What is OSINT (Open-Source Intelligence)?
As far back as World War II, highly trained agents in the intelligence community have monitored open-source information such as radio broadcasts, newspapers and market fluctuations. Today, given the number and variety of easily accessible data sources, nearly anyone can participate in open-source intelligence gathering.

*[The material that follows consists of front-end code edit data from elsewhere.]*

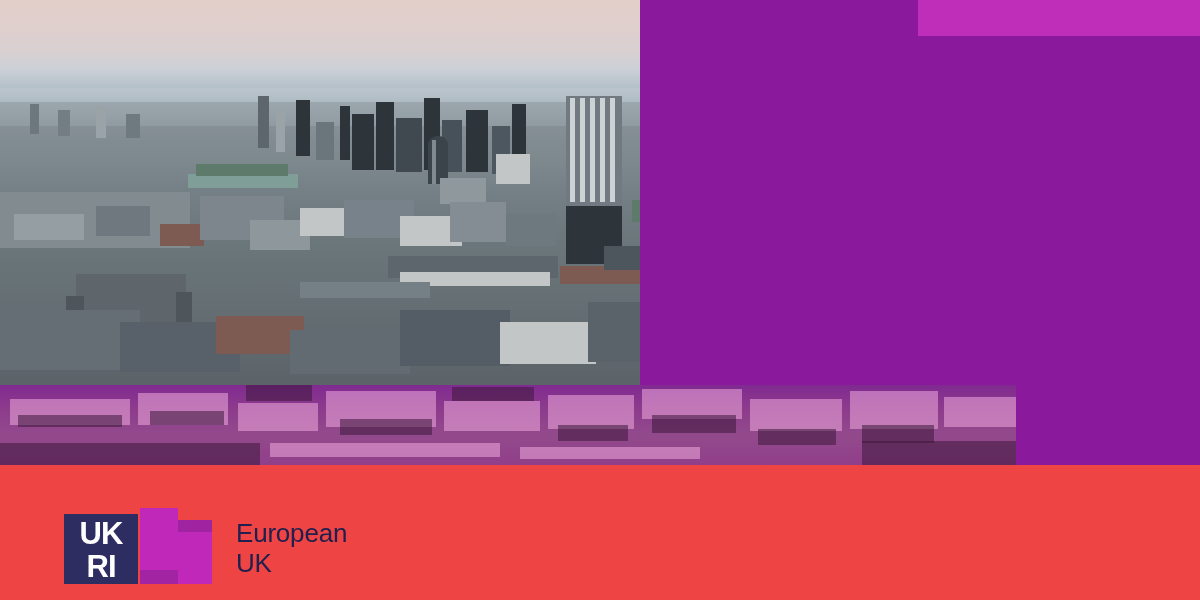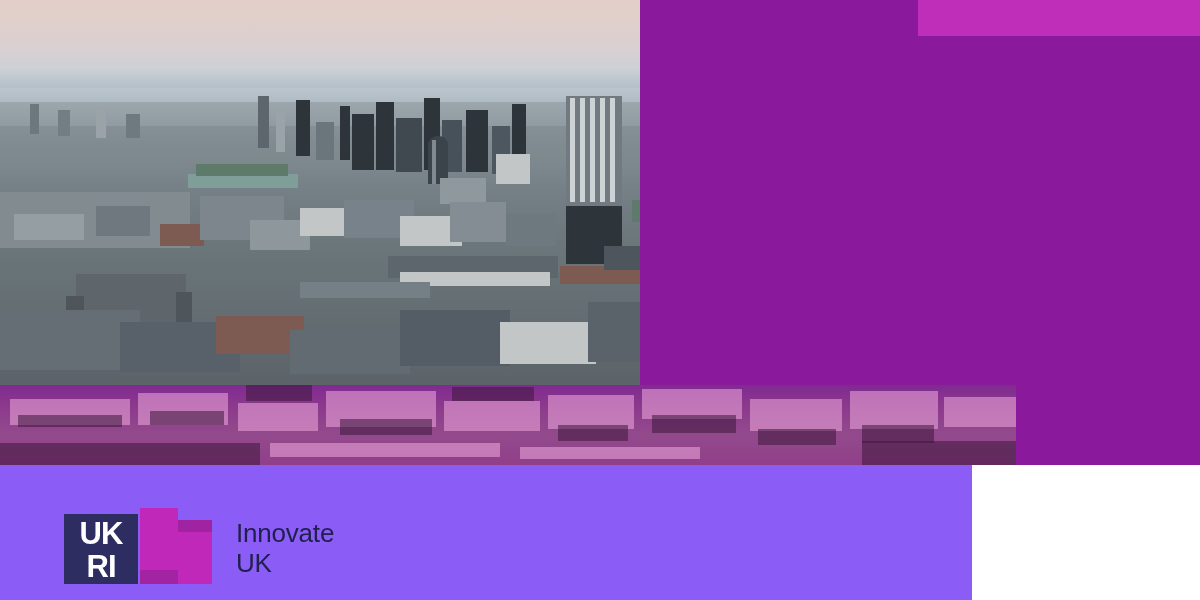--- a/index.html
+++ b/index.html
@@ -151,24 +151,23 @@
     font-weight: bold;
     letter-spacing: -0.3px;
     white-space: pre-line;
   }
 
   
   .footer {
     position: absolute;
     left: 0;
     top: 465px;
-    width: 956px;
+    width: 1200px;
     height: 135px;
-    background: #8b5cf6;
-    padding-left: 16px;
+    background: #ef4444;
   }
 
   .logo-lockup {
     position: absolute;
     left: 64px;
     top: 43px;
     display: flex;
     align-items: flex-start;
   }
 
@@ -373,18 +372,18 @@
         <div class="ukri-letters">
           <span>UK</span>
           <span>RI</span>
         </div>
         <div class="mag-a"></div>
         <div class="mag-b"></div>
         <div class="mag-shade-top"></div>
         <div class="mag-shade-bot"></div>
       </div>
 
-      <div class="innovate-text">Innovate
+      <div class="innovate-text">European
 UK</div>
     </div>
   </div>
 
 </div>
 
 </body></html>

Some of the public sources from which OSINT researchers collect data points include:
-
Internet search engines such as Google, DuckDuckGo, Yahoo, Bing and Yandex.
-
Print and online news media including newspapers, magazines and news sites.
-
Social media accounts on platforms such as Facebook, X, Instagram and LinkedIn.
-
Online forums, blogs and Internet Relay Chats (IRC).
-
The dark web, an encrypted area of the internet that is not indexed by search engines.
-
Online directories of phone numbers, email addresses and physical addresses.
-
Public records including births, deaths, court documents and business filings.
-
Government records such as meeting transcripts, budgets, speeches and press releases issued by local, state and federal/national governments.
-
Academic research including papers, theses and journals.
-
Technical data such as IP addresses, APIs, open ports and web page metadata.
However, before data collection from OSINT sources begin, a clear objective should be established. For example, security professionals who use OSINT first determine which insights they seek to uncover, and which public data will yield the desired results.
After the public information is collected, it must then be processed to filter out unnecessary or redundant data. Security teams can then analyze the refined data and create an actionable intelligence report.